Not even the presence of 12,000 UN soldiers under the mission known as MINUSMA has done much to prevent the fraying of that land, despite the June 2015 peace deal. Since 2013, the mission has taken over a hundred casualties, a deal of it occasioned by the ubiquitous landmine and roadside bomb.
While Mali burned with fury, other African states felt the aftershocks, notably through a huge, easily accessible arms market that was not brought under control after Gaddafi’s fall. Marty Reardon, Senior Vice President of The Soufran Group, a US-based security consultancy, surprised no one in telling The Independent that Libya’s implosion led to the arming of “well-armed and militant groups” in Tunisia, Algeria, Niger, Chad, Sudan and Egypt.
In this belligerent free for all, jihadi groups jostle and scratch for gains, creating a further pool of radicalised fighters who will, in time, find nowhere else to go. The Libyan collapse, in other words, has created a certain type of roving tourist jihadi, notching up points with each campaign.

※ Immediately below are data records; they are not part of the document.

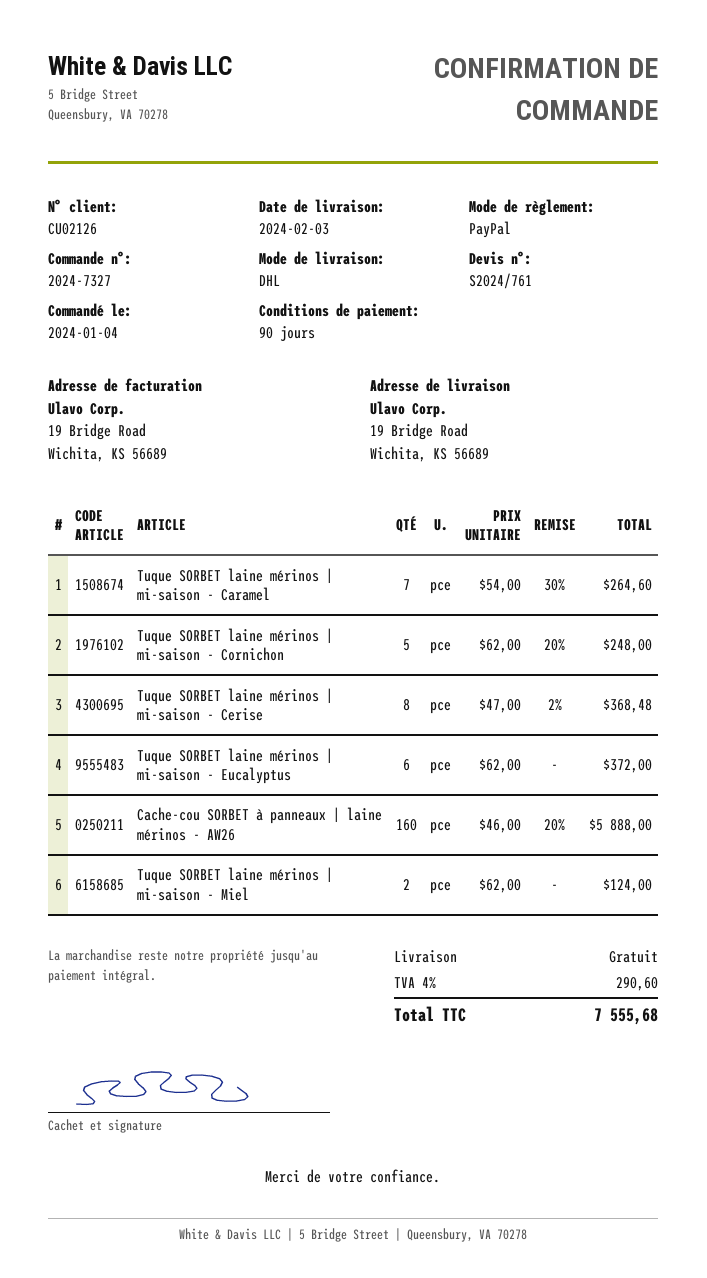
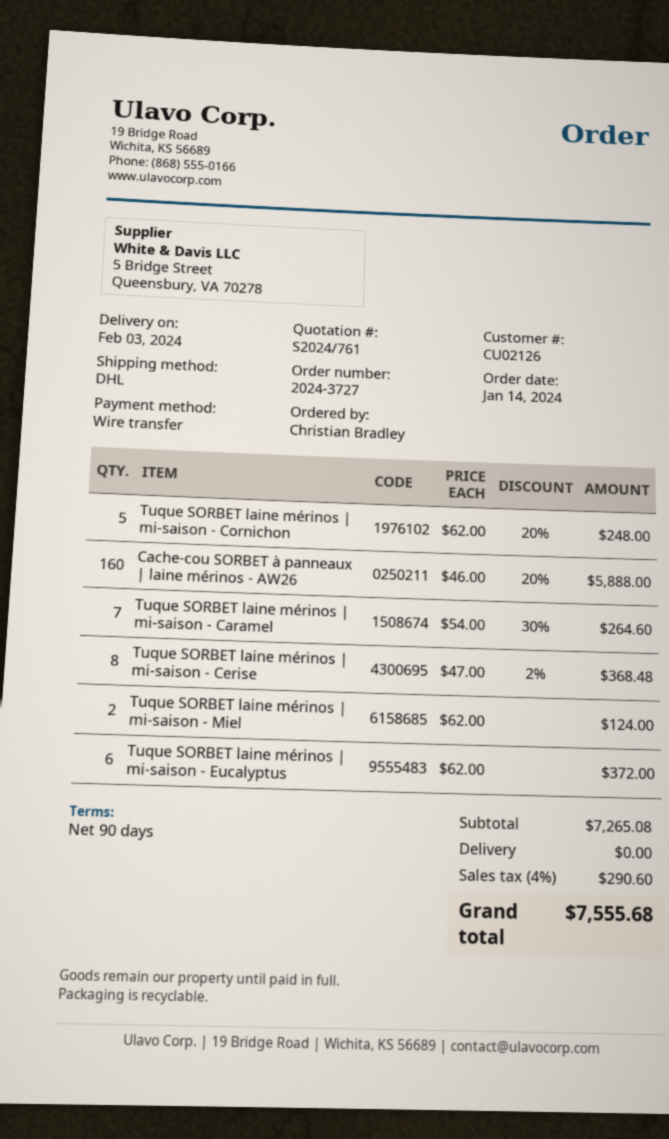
order number: 2024-7327 -> 2024-3727
order date: 2024-01-04 -> 2024-01-14
payment method: PayPal -> bank transfer

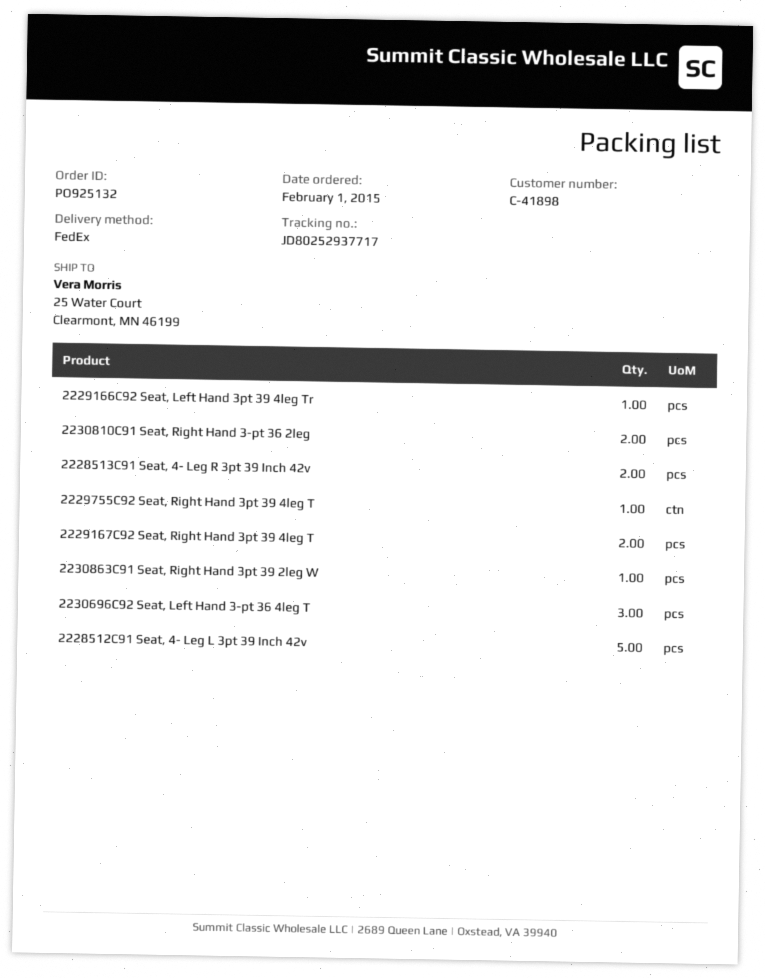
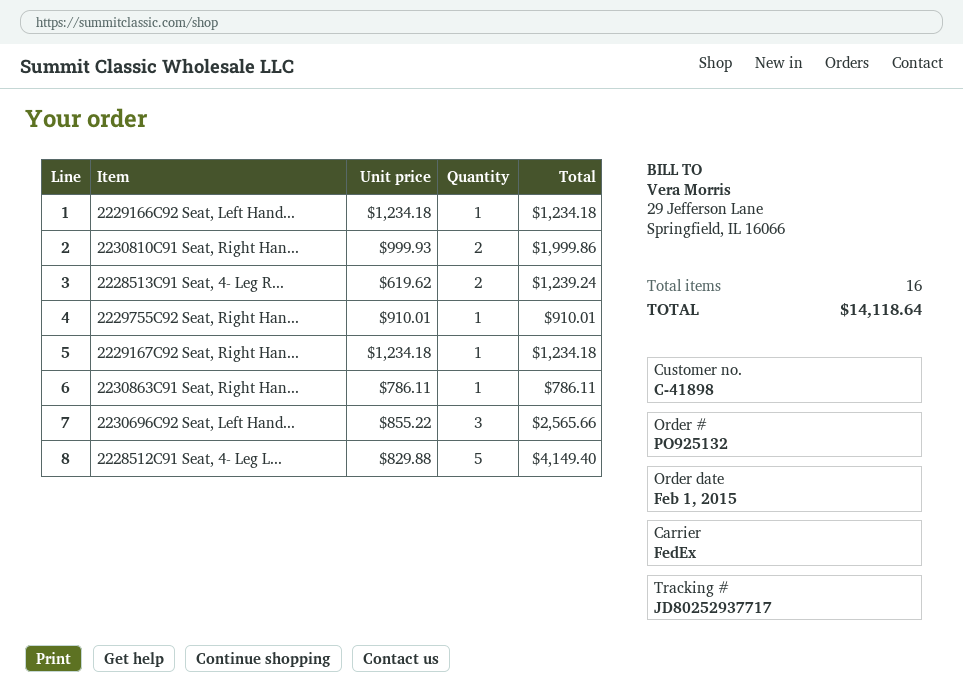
2229167C92 Seat, Right Hand 3pt 39 4leg T: 2 -> 1

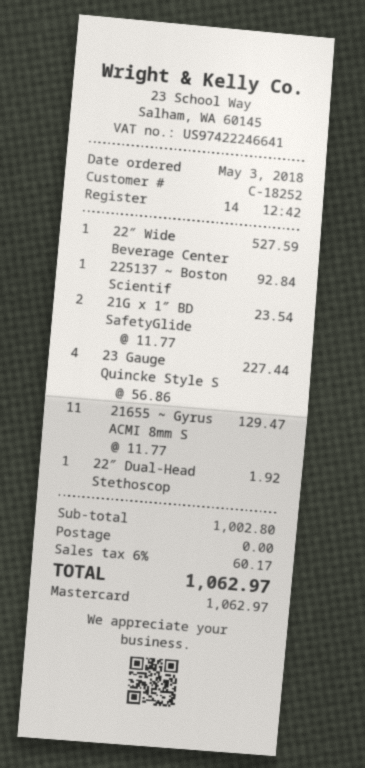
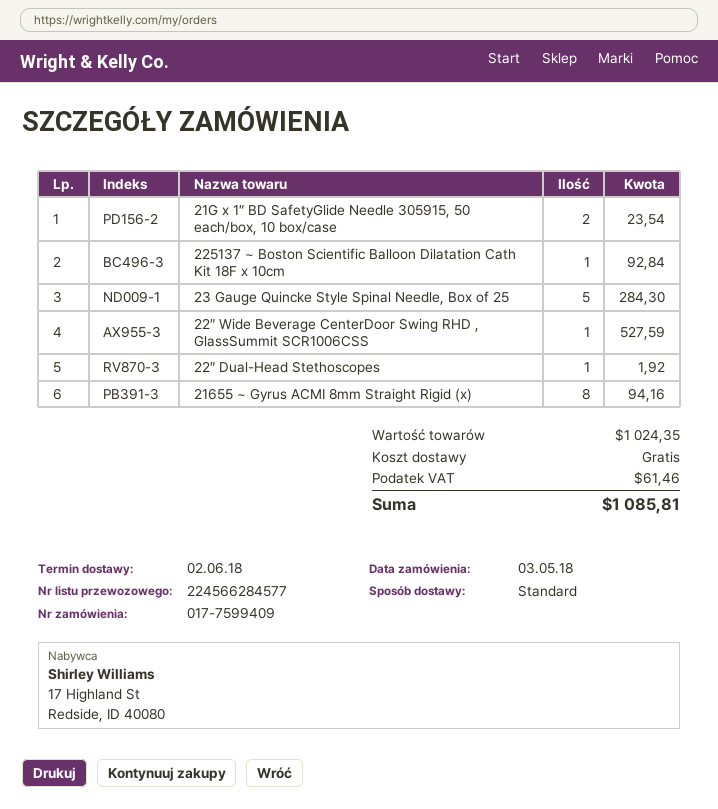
23 Gauge Quincke Style S: 4 for 227.44 -> 5 for 284.30
21655 ~ Gyrus ACMI 8mm S: 11 for 129.47 -> 8 for 94.16
subtotal: 1002.80 -> 1024.35
tax: 60.17 -> 61.46
total: 1062.97 -> 1085.81

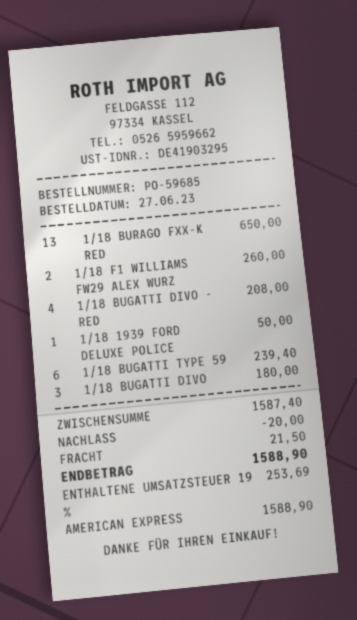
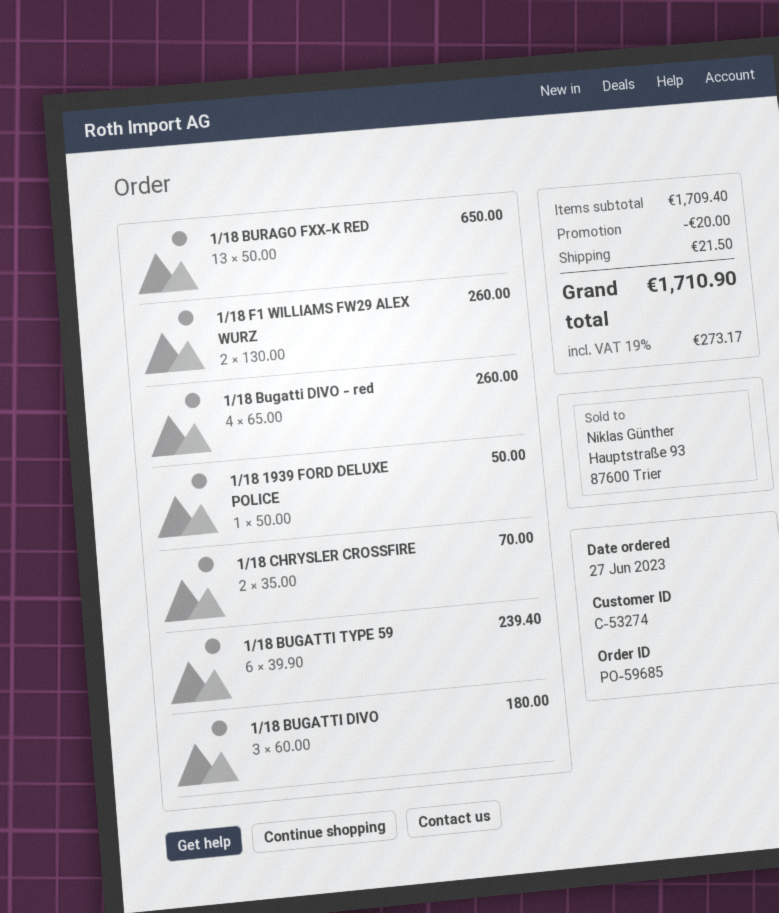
1/18 BUGATTI DIVO - RED: 4 for 208.00 -> 4 for 260.00
1/18 CHRYSLER CROSSFIRE: none -> 2 for 70.00
subtotal: 1587.40 -> 1709.40
tax: 19% = 253.69 -> 19% = 273.17
total: 1588.90 -> 1710.90

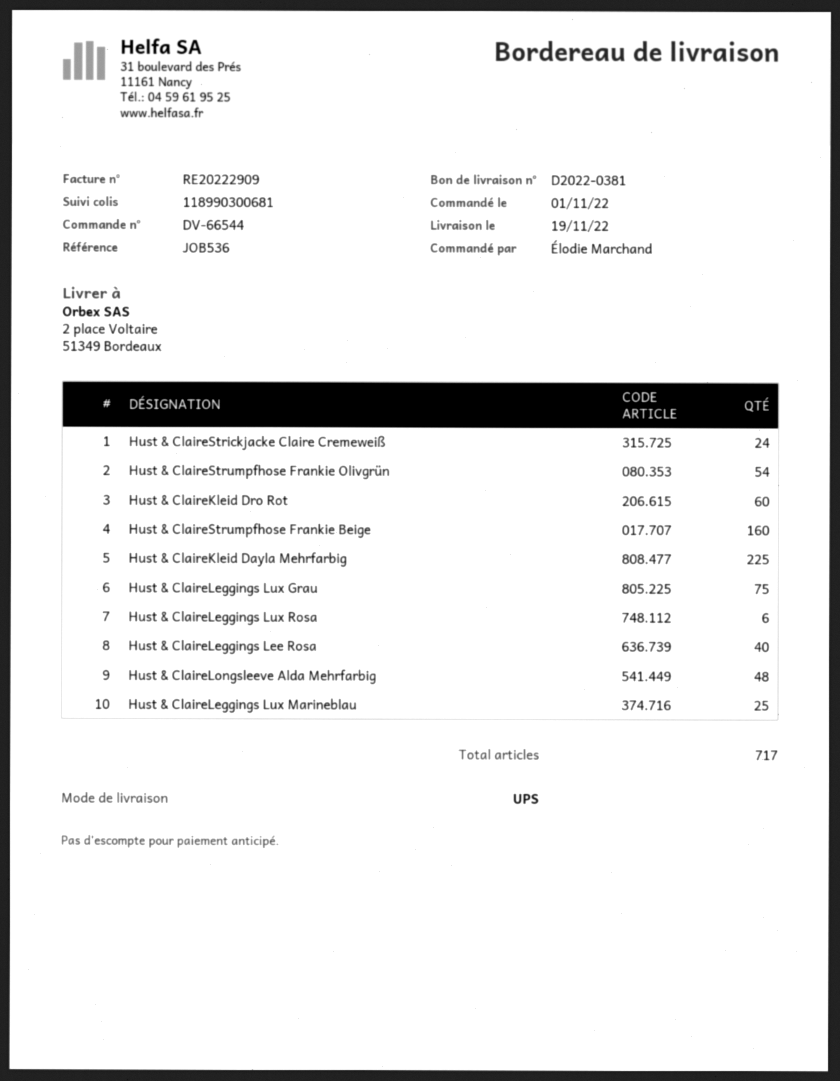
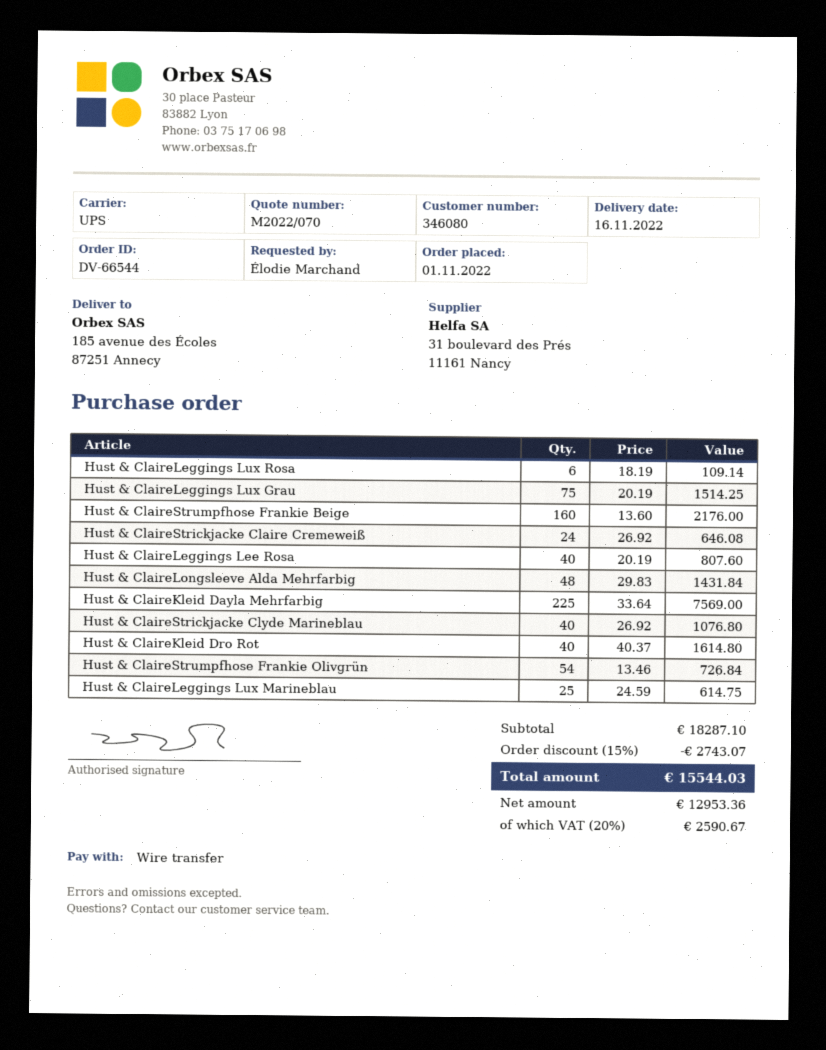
delivery date: 2022-11-19 -> 2022-11-16
ship to: 2 place Voltaire, 51349 Bordeaux -> 185 avenue des Écoles, 87251 Annecy
Hust & ClaireKleid Dro Rot: 60 -> 40
Hust & ClaireStrickjacke Clyde Marineblau: none -> 40

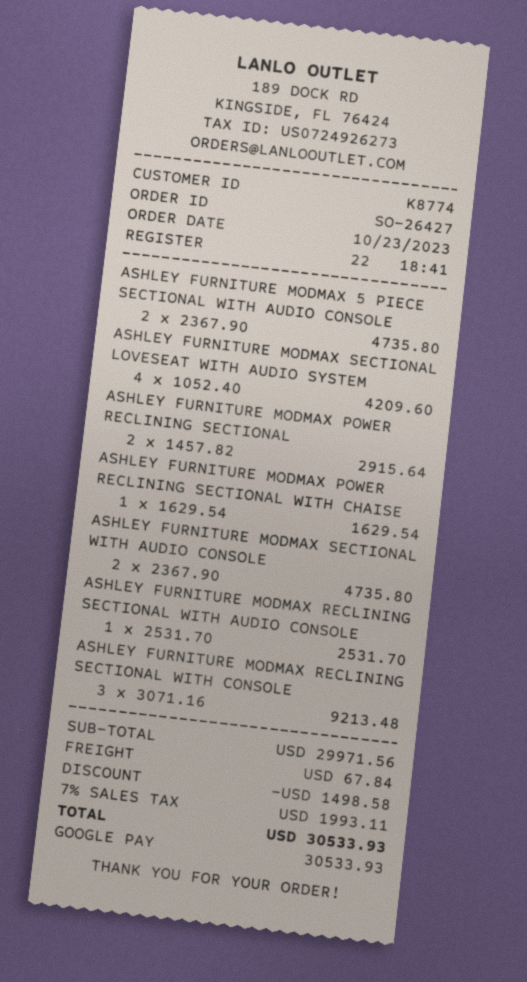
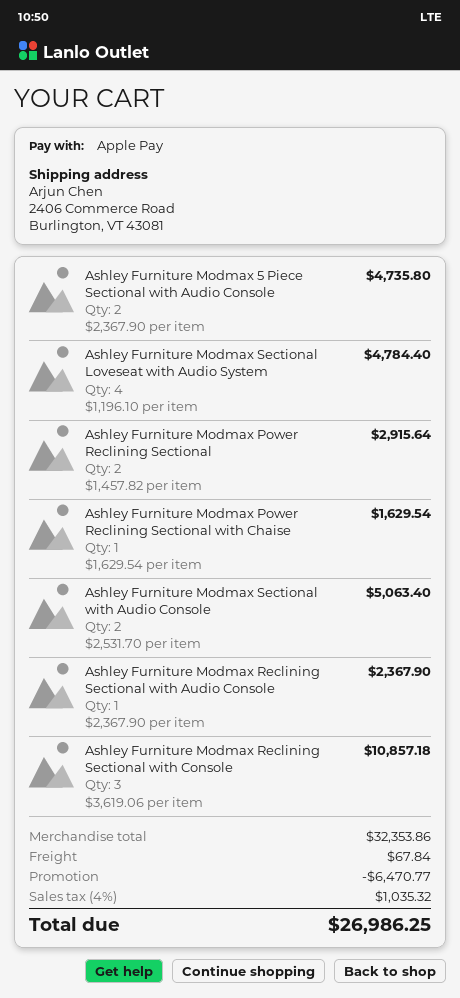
payment method: Google Pay -> Apple Pay
ASHLEY FURNITURE MODMAX SECTIONAL LOVESEAT WITH AUDIO SYSTEM: 4 x 1052.40 = 4209.60 -> 4 x 1196.10 = 4784.40
ASHLEY FURNITURE MODMAX SECTIONAL WITH AUDIO CONSOLE: 2 x 2367.90 = 4735.80 -> 2 x 2531.70 = 5063.40
ASHLEY FURNITURE MODMAX RECLINING SECTIONAL WITH AUDIO CONSOLE: 1 x 2531.70 = 2531.70 -> 1 x 2367.90 = 2367.90
ASHLEY FURNITURE MODMAX RECLINING SECTIONAL WITH CONSOLE: 3 x 3071.16 = 9213.48 -> 3 x 3619.06 = 10857.18
subtotal: 29971.56 -> 32353.86
discount: 1498.58 -> 6470.77
tax: 7% = 1993.11 -> 4% = 1035.32
total: 30533.93 -> 26986.25

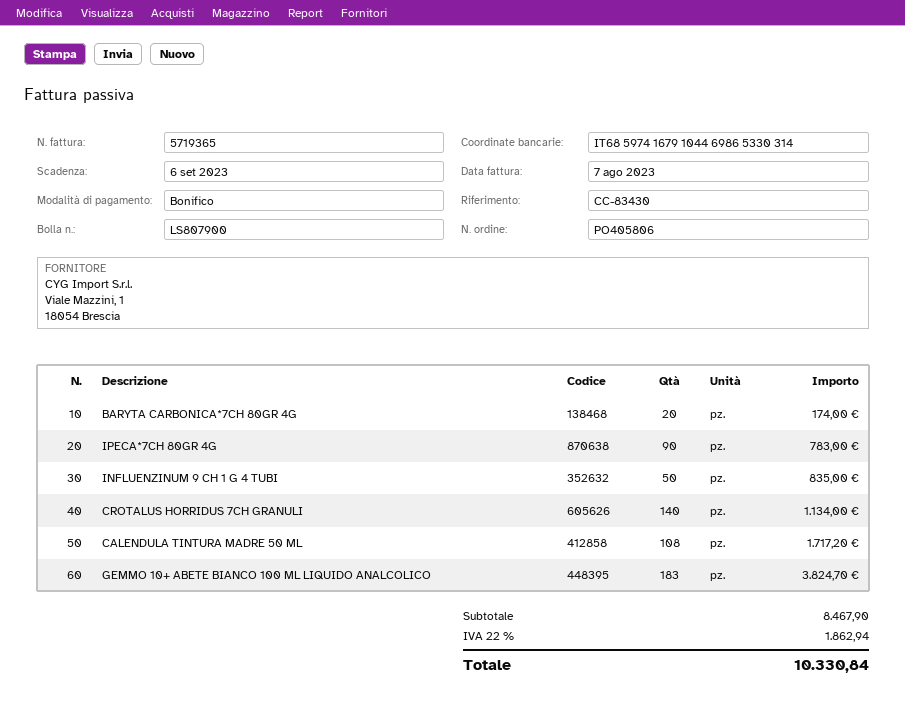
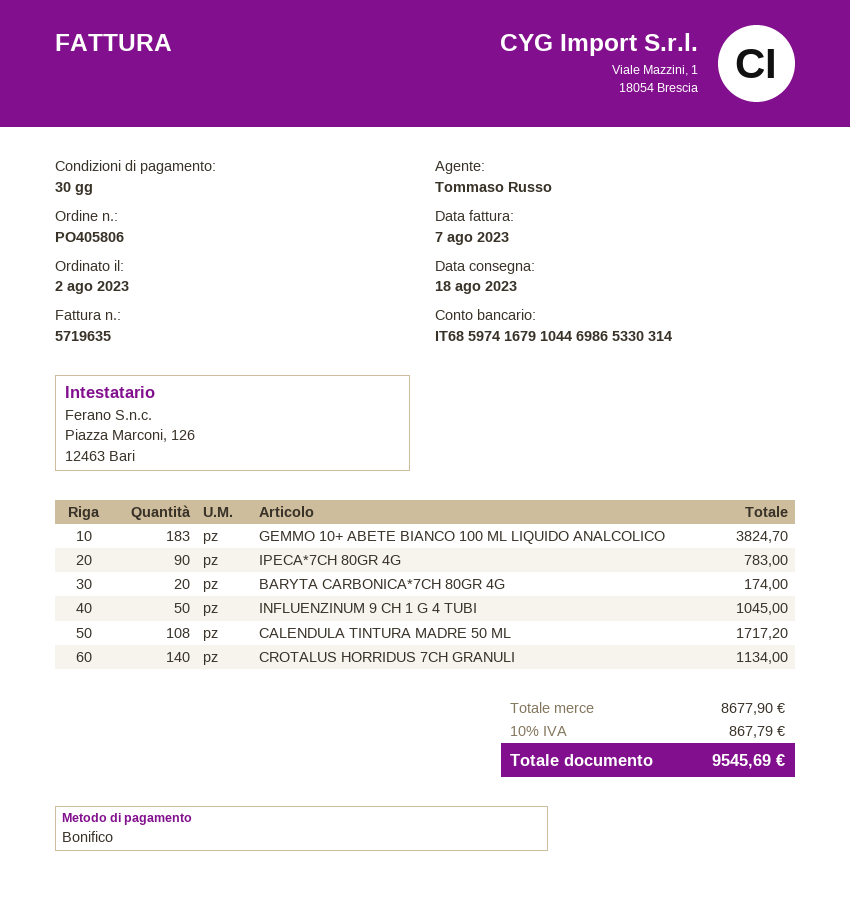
invoice number: 5719365 -> 5719635
INFLUENZINUM 9 CH 1 G 4 TUBI: 50 for 835.00 -> 50 for 1045.00
subtotal: 8467.90 -> 8677.90
tax: 22% = 1862.94 -> 10% = 867.79
total: 10330.84 -> 9545.69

Crispin Blunt, who chaired the committee, scoldingly suggested that the 2011 intervention was based on “erroneous assumptions and an incomplete understanding of the country.” This kindergarten world view did not stop there.
Having made a right royal mess, it was incumbent on France and the UK to right the ship, with a “responsibility to support Libyan economic and political reconstruction.” This responsibility was also a muddled one, with British and French institution builders profoundly ignorant about local matters. Having pushed Humpty Dumpty over, they showed scant knowledge on how to put him back together.
The sense of culpability for Cameron is further compounded by the nonsense the intervention made of such international humanitarian doctrines as the responsibility to protect. There was always a sense that the French-UK led mission was struggling for a plausible alibi, but recourse to the nonsensical notion of civilian protection reared its head.
That door was opened by the hoovering effect of UN Security Council Resolution 1973, which authorised “all necessary means” to protect that most wonderful contrivance, irrespective of what those in the host state thought. Find the civilians and save the day.
While it remains the most insidious of contrivances at international law, that responsibility to protect could be said to have been discharged rapidly – after the initial round of strikes. In the words of the MPs, “If the primary object of the coalition intervention was the urgent need to protect civilians in Benghazi, then this objective was achieved in March 2011 in less than 24 hours.”
This was not to be. Instead, the intervention ballooned into a monstrous matter of regime change, with no attempt made to “pause military action” when Benghazi was being secured. “This meant that a limited intervention to protect civilians drifted into an opportunist policy of regime change by military means.” Docks in international criminal courts should be warmed by such adventurous men.